So, like a typical onion, let's work our way into the core and hopefully avoid any tears along the way. The three outer layers are those which are not directly related to our business logic but depend upon on it fulfil their own purpose. They can change often and thus are separate from our core application logic.

These layers are: Infrastructure, where our database, file system, or any external web service we depend on live. Tests: unit, integration, end-to-end. How we validate our business cases. Finally, User Interface, how our users interact with the code we have built. These layers are the ones which interact with the first layer of our "application core" and that is the Application Services layer (sometimes known as the Transport Layer). Within this layer, we define what our service can do through a series of contracts.

Inward moving, we encounter the Domain Services layer. In this layer is where the majority of our business logic lives, it carries out the operations to turn A into B, input into output, egg into chicken. It achieves this through interacting with the final layer, the Domain Model layer which is the representation of the high level data objects we use.

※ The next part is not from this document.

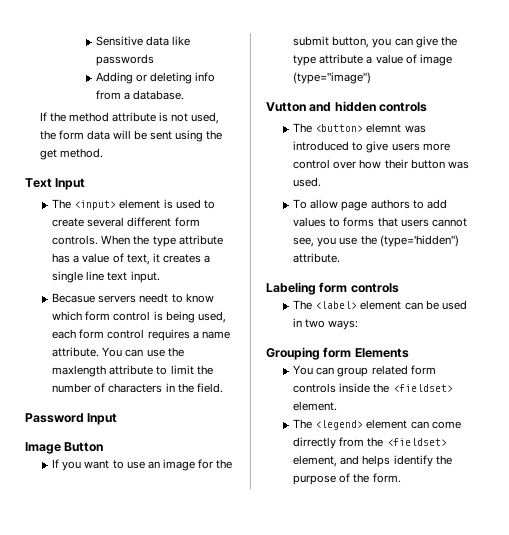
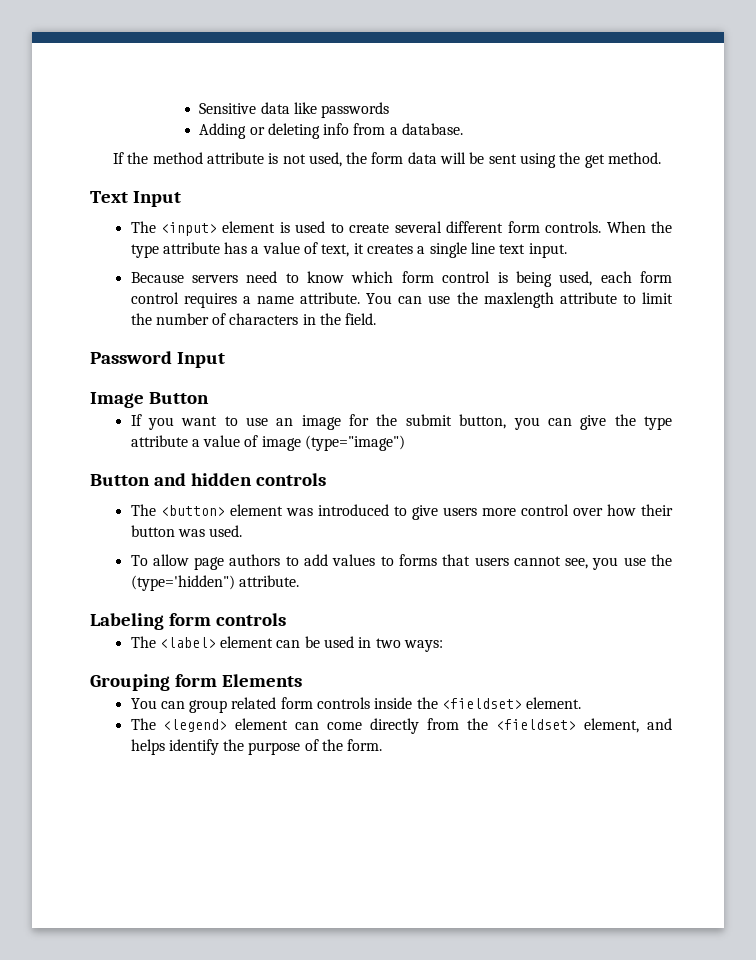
[52,293,169,303] Becasue servers needt -> [130,271,278,283] Because servers need
[266,102,306,112] Vutton -> [90,474,150,486] Button
[366,123,402,133] elemnt -> [229,504,283,516] element
[293,437,337,449] dirrectly -> [370,718,420,734] directly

Let's walk-through an example on how we can solve a real-world task such as processing a financial transaction to see how we apply the Onion Architecture. from the outside, in.

An Example - Buying A Coffee

One outer layer which may surprise many is Infrastructure. Is the database we use or an external dependency not part of our domain model layer? A very valid question so let's explore it further.

Take for instance we have the following definition of a user account in some NoSQL database:

{
    "id": "some_user_id",
    "balance": 500.00,
    "currency": "GBP",
}

So when we do a query and wish to interact with this, it would be common sense that we would create a model object to marshal this json into such as:

type Account struct {
    ID       string    `json:"id"`
    Currency string    `json:"currency"`
    Balance  float64   `json:"balance"`
}

Makes sense, right? Lets say however that the team decides that NoSQL isn't up to scratch and some relational goodness is the trend of the month. Well, thanks to the power of the onion architecture, as long as the new relational structure provides the fields required as defined in your domain model contract, the business logic of your application does not need to change and you can continue to provide the functionality your users need. This applies to any external dependency or data-storage the application interacts with the key takeaway being:

Externalise your dependencies and decouple them through contracts.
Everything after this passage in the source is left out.